- Directed by: Alfred E. Green
- Screenplay by: Joseph Jackson Wilson Mizner
- Story by: Courtney Terrett Darryl F. Zanuck
- Produced by: Samuel Bischoff Darryl F. Zanuck (uncredited)
- Starring: Warren William Bette Davis Guy Kibbee
- Cinematography: Sol Polito
- Edited by: George Marks
- Music by: Leo F. Forbstein
- Production company: First National Pictures
- Distributed by: Warner Bros. Pictures
- Release date: June 8, 1932;
- Running time: 75 minutes
- Country: United States
- Language: English

= The Dark Horse (1932 film) =

1932 film

The Dark Horse is a 1932 American pre-Code political comedy film, starring Warren William and Bette Davis. The movie was directed by Alfred E. Green.

==Plot==
The Progressive Party convention is deadlocked for governor, and so both sides nominate the dark horse Zachary Hicks. Kay Russell suggests they hire Hal Blake as campaign manager; but first they have to get him out of jail for not paying alimony. Blake organizes the office and coaches Hicks to answer every question by pausing and then saying, "Well yes, but then again no." Blake will sell Hicks as dumb but honest. Russell refuses to marry Blake, while Joe keeps people away from Blake's office. Blake teaches Hicks a speech by Lincoln ("...I have no wealthy or popular relations to recommend me..."). At the debate when the conservative candidate Underwood recites the same speech, Blake exposes him as a plagiarist. Hicks is presented for photo opportunities and gives his yes-and-no answer to any question, including whether he expects to win.

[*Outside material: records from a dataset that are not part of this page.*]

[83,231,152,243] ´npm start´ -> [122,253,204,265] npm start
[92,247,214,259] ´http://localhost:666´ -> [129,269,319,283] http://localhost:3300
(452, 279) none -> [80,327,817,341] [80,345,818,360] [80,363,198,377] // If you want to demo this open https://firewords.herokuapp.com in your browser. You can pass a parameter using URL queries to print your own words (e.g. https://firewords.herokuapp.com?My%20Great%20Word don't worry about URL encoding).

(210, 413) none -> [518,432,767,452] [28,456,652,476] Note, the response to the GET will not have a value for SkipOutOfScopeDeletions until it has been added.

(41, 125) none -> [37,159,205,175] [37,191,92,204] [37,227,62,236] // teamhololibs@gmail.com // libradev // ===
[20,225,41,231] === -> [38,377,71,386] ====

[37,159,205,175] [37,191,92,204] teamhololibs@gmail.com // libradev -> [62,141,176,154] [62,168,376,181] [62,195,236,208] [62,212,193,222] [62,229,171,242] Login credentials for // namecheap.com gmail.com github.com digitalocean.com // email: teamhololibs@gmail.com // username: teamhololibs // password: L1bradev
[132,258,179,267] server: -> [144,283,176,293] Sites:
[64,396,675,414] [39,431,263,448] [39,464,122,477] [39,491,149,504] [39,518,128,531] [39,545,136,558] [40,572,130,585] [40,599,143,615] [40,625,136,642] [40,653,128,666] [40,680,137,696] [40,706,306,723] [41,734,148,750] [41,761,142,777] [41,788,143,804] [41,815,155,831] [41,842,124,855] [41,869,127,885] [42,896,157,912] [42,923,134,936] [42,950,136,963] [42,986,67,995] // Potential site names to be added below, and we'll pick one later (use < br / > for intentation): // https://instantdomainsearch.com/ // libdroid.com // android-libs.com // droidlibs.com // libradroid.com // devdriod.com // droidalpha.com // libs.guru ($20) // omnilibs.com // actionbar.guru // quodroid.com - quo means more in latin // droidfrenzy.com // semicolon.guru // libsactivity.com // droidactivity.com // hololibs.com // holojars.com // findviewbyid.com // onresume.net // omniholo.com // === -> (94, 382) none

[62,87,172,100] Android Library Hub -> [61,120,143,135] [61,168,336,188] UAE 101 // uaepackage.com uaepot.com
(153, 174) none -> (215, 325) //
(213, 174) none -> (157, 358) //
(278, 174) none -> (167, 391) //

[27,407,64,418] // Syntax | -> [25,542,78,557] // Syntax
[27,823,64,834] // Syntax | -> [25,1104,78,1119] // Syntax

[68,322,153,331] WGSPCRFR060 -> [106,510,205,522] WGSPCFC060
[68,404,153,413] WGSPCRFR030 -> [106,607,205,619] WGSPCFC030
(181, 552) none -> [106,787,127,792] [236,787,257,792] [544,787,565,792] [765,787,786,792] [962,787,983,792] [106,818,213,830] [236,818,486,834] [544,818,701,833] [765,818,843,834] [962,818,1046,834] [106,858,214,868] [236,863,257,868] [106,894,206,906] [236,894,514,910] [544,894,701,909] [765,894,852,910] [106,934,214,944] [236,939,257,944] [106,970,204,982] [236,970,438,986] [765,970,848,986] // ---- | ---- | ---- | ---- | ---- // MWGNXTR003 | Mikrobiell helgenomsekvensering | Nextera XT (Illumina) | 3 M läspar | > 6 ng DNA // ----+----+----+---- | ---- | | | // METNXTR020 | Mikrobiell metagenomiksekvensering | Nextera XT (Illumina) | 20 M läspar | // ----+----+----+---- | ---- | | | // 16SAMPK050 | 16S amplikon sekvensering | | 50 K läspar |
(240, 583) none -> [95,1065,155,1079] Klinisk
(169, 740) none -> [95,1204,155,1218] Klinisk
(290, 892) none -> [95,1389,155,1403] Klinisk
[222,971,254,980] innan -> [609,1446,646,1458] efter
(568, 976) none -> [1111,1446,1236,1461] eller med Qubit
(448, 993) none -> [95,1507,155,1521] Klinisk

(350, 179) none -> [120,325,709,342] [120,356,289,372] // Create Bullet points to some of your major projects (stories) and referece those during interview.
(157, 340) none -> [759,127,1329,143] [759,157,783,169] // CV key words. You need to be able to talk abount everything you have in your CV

When Blake's ex-wife Maybelle arrives at the office demanding to see him about another missed alimony payment, Joe wards her off by claiming Blake's aunt died and that he is away settling a big inheritance; but as she is leaving, Hicks makes eyes at her and takes her in to see Blake. She demands money or will send Blake back to jail. Blake asks Kay for $400 and pays Maybelle. Discovering its purpose, Kay angrily grabs the money back but returns it to Maybelle after receiving in the morning mail a necklace from Blake with a sentimental message. With Hicks heavily favored, Blake is expecting a $50,000 bonus for winning the election and gets Kay to agree to marry.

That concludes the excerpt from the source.